A los atletas les gusta hablar de piernas jóvenes, piernas capaces de correr todo el día y después correr un poco más aún, pero también las necesitan los fotógrafos. Recordó que tan sólo unos meses antes había estado en Nicaragua caminando por colinas cubiertas de vegetación con un destacamento de la Guardia Nacional cuando los rebeldes empezaron a lanzar fuego de mortero contra ellos. Él permaneció en posición, escuchando el agudo silbido y el ruido sordo de las cargas de mortero mientras las explosiones se aproximaban inexorablemente hacia el punto donde se habían agrupado los soldados y él para cobijarse. Recordó que oía el motor de su cámara por encima del ruido de las cargas y pensaba lo extraño que resultaba aquello y que la batalla hace que se agudicen todos los sentidos.

Los hombres que lo rodeaban habían roto filas, por supuesto, y habían huido. Era algo infeccioso, la necesidad de huir del miedo, y aunque no recordaba haber saboreado el pánico en su propia lengua, descubrió sus pies de inmediato. Salió huyendo con los jóvenes, porque una docena o más de los cuales apenas habían rebasado la adolescencia, pero le resultó fácil dejarlos atrás, de modo que pudo darse la vuelta y hacer una foto, una de sus favoritas, F-16 a 1000 de velocidad. La muerte intemperante no había cambiado mucho, pensó. Al fondo se veía una espiral de humo y un violento levantamiento de tierra, mientras que el primer plano lo ocupaban tres hombres que, arrojando a un lado armas y pretinas, corrían hacia la cámara. También se veía a un cuarto hombre precipitándose al suelo, pillado por la muerte en los talones, frenado por la metralla. Life había publicado aquella instantánea en su sección de noticias internacionales. Pensó: «Mil quinientos dólares por un milisegundo de tiempo, robado tras varias semanas de privaciones, algo de miedo y mucho aburrimiento. La esencia de la fotografía de prensa.»

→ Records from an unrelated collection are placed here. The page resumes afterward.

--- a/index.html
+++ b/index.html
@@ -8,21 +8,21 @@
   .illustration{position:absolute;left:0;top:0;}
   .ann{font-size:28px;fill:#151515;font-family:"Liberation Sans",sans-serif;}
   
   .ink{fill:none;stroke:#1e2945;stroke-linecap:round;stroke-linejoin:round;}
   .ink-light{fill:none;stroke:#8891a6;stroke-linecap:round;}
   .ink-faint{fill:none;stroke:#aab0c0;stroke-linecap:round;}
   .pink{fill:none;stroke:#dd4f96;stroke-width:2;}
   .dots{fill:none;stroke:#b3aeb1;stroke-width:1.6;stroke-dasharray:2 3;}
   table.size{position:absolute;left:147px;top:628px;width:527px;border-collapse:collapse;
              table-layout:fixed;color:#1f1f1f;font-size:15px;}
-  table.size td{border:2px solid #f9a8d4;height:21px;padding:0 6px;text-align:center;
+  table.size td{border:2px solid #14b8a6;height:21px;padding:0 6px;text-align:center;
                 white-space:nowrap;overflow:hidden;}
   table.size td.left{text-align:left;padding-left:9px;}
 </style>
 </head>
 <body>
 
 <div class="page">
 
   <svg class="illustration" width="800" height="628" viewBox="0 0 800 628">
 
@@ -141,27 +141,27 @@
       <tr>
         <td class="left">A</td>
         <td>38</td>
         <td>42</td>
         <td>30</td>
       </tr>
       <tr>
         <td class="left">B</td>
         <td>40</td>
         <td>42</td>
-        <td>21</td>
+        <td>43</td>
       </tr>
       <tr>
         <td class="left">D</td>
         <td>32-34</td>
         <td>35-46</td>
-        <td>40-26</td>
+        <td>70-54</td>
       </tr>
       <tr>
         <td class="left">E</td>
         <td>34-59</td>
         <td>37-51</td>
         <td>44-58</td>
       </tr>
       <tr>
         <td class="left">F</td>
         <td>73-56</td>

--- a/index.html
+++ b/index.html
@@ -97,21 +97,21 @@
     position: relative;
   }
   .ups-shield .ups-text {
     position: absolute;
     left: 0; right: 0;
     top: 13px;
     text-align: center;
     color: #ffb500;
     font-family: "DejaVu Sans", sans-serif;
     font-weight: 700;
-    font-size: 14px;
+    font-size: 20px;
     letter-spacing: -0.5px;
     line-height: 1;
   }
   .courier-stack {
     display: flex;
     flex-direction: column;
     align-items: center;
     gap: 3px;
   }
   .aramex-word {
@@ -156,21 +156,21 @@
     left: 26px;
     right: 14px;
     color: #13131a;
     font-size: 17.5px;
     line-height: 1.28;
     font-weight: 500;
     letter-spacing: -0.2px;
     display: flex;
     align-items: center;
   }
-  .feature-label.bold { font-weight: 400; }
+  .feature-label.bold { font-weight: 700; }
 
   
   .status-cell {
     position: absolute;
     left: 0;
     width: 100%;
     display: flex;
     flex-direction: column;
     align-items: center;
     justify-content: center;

Miró de nuevo a Anne Hampton.

La joven se movió, y él vio sus ojos abriéndose al sol.

—¡Ah, Boswell se ha despertado! —exclamó.

Ella se sobresaltó y se incorporó rápidamente, frotándose la cara.

—Lo siento —dijo la chica—. No era mi intención quedarme dormida.

—No pasa nada —repuso él—. Necesitas descansar. El sueño de la bella durmiente.

Ella giró la cabeza hacia la ventanilla.

—¿Dónde estamos? —preguntó, y al instante se volvió hacia él, casi presa del pánico—. Es decir, sólo si usted quiere decírmelo, en realidad no tiene importancia, es sólo curiosidad, y no tiene por qué decirme nada si no quiere. Lo siento, lo siento.

—No es ningún secreto —repuso Jeffers—. La primera parada será en la costa de Louisiana.